EXERCISE REQUIREMENTS: Look through the entries below for the line with "Всего | День: 47,0 -> 37,7" and the line with "Джем | День: 3,0 -> 3,5", then give again exactly those two lines and all lines between them, minus the pictures.

Difference listings
=== Section Start ===

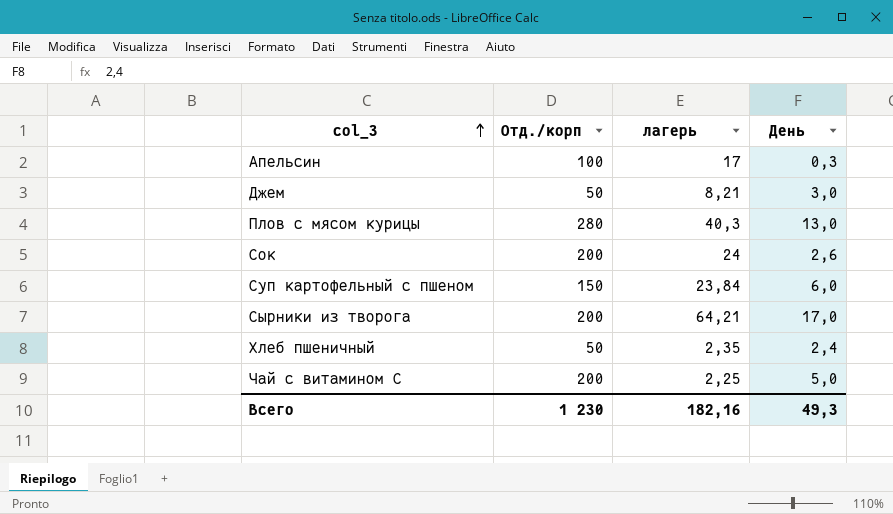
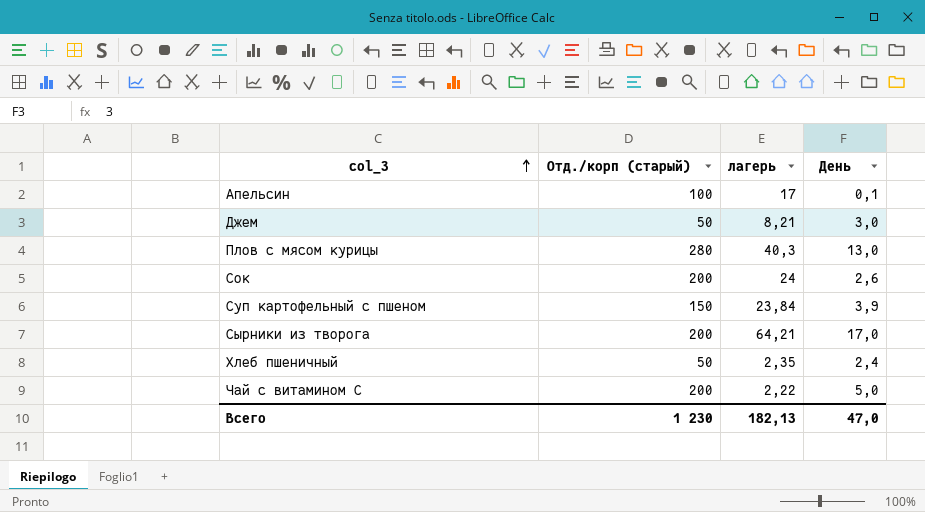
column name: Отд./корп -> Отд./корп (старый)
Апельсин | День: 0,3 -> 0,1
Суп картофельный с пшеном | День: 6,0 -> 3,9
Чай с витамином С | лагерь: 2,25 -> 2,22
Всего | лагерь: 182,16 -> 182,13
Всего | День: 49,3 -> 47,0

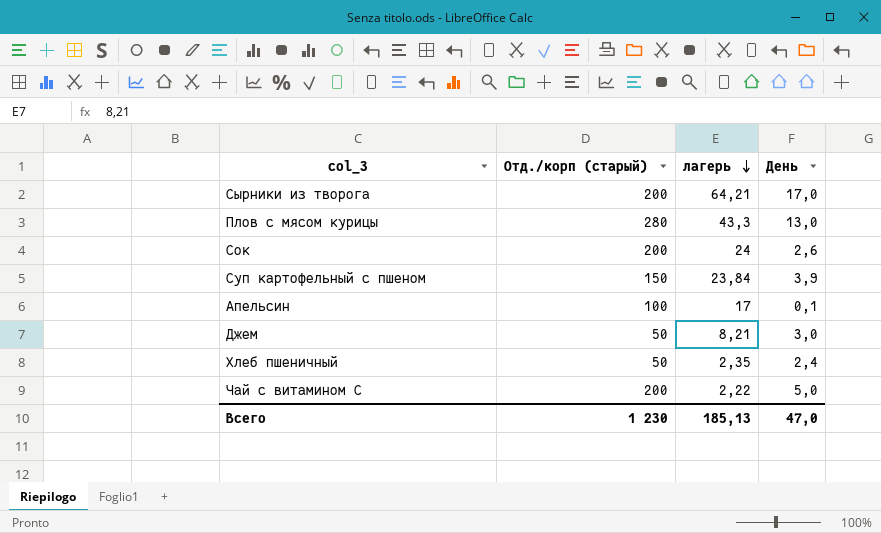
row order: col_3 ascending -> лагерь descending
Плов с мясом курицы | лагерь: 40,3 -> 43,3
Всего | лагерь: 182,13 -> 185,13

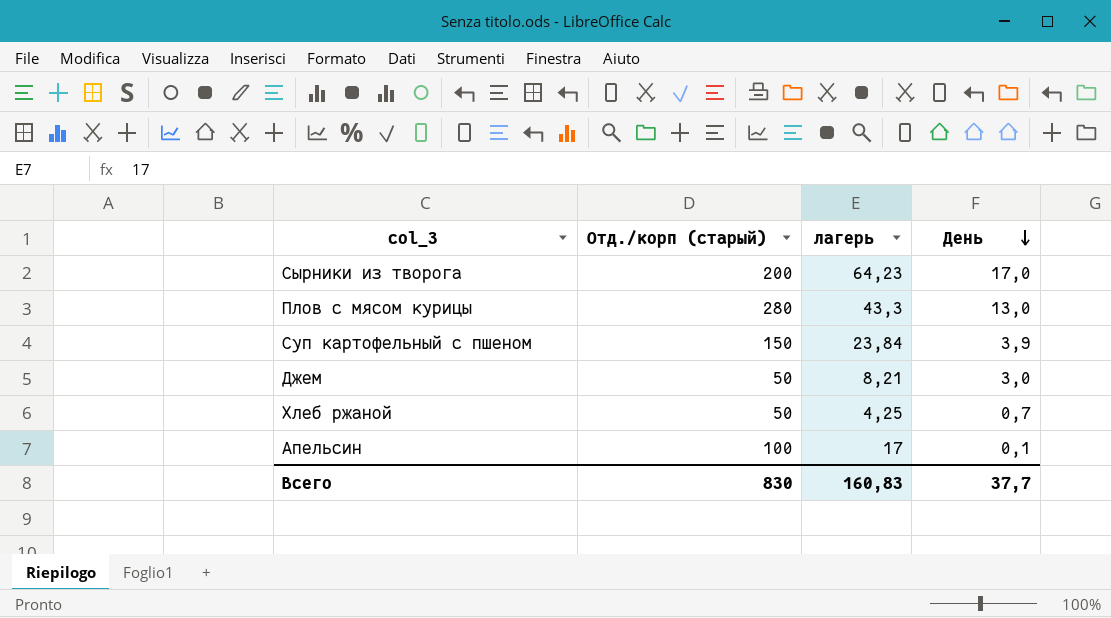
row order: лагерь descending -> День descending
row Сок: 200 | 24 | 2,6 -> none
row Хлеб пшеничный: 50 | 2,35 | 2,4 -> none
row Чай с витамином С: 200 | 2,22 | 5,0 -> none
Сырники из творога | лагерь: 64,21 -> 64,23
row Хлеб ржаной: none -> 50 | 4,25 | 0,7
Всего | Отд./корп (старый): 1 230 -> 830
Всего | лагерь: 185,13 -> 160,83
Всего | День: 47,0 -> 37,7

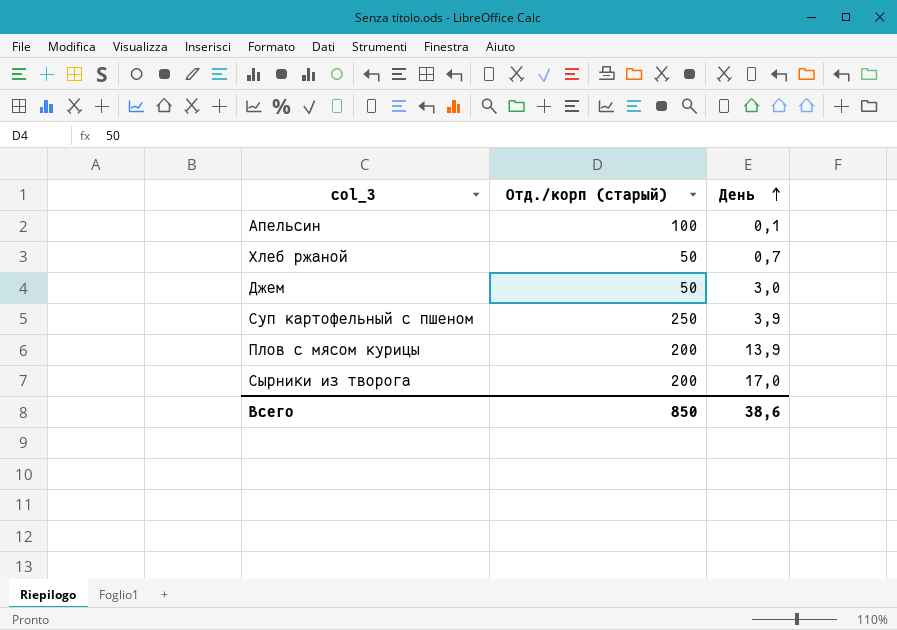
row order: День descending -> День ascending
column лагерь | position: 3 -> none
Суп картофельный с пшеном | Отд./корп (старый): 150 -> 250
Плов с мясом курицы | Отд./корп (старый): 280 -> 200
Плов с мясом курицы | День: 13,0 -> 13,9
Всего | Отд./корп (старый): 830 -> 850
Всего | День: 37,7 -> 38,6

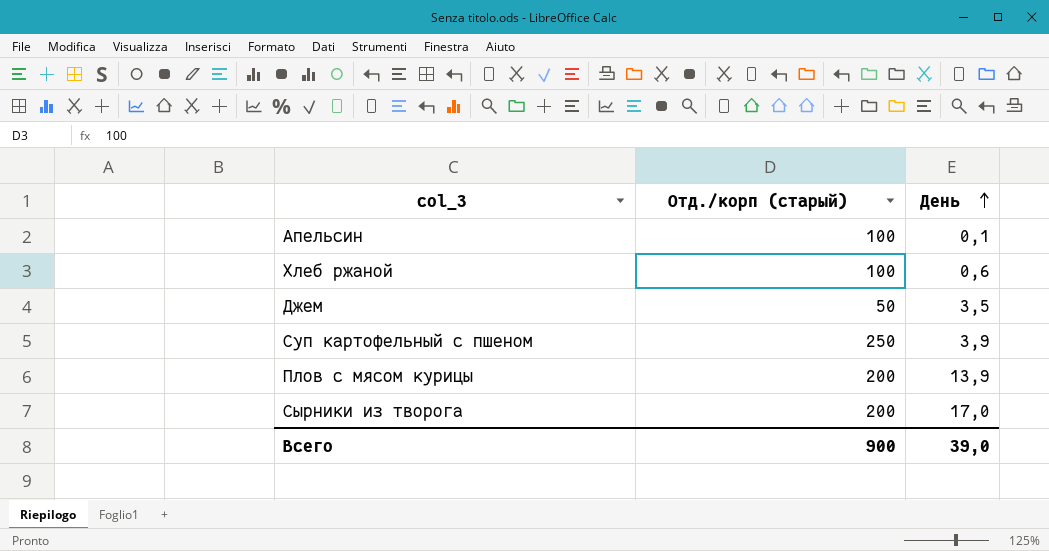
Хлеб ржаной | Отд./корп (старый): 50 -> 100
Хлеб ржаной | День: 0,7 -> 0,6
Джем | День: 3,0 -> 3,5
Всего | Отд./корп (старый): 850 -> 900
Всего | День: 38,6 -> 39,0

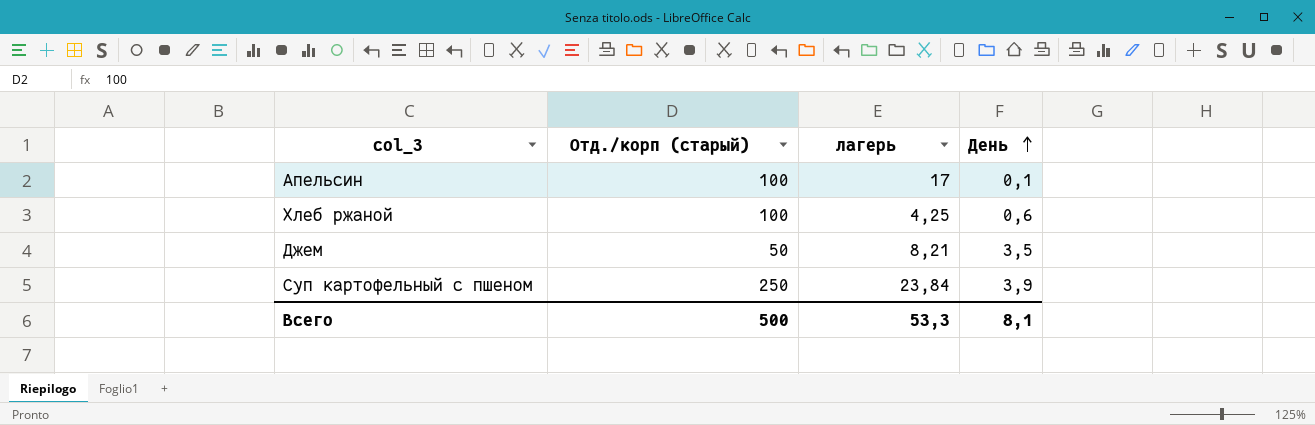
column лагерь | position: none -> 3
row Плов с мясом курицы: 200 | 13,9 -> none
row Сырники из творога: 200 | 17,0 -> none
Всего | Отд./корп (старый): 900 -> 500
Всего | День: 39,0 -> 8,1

=== Section End ===

REPLY TO THE EXERCISE:
Всего | День: 47,0 -> 37,7

row order: День descending -> День ascending
column лагерь | position: 3 -> none
Суп картофельный с пшеном | Отд./корп (старый): 150 -> 250
Плов с мясом курицы | Отд./корп (старый): 280 -> 200
Плов с мясом курицы | День: 13,0 -> 13,9
Всего | Отд./корп (старый): 830 -> 850
Всего | День: 37,7 -> 38,6

Хлеб ржаной | Отд./корп (старый): 50 -> 100
Хлеб ржаной | День: 0,7 -> 0,6
Джем | День: 3,0 -> 3,5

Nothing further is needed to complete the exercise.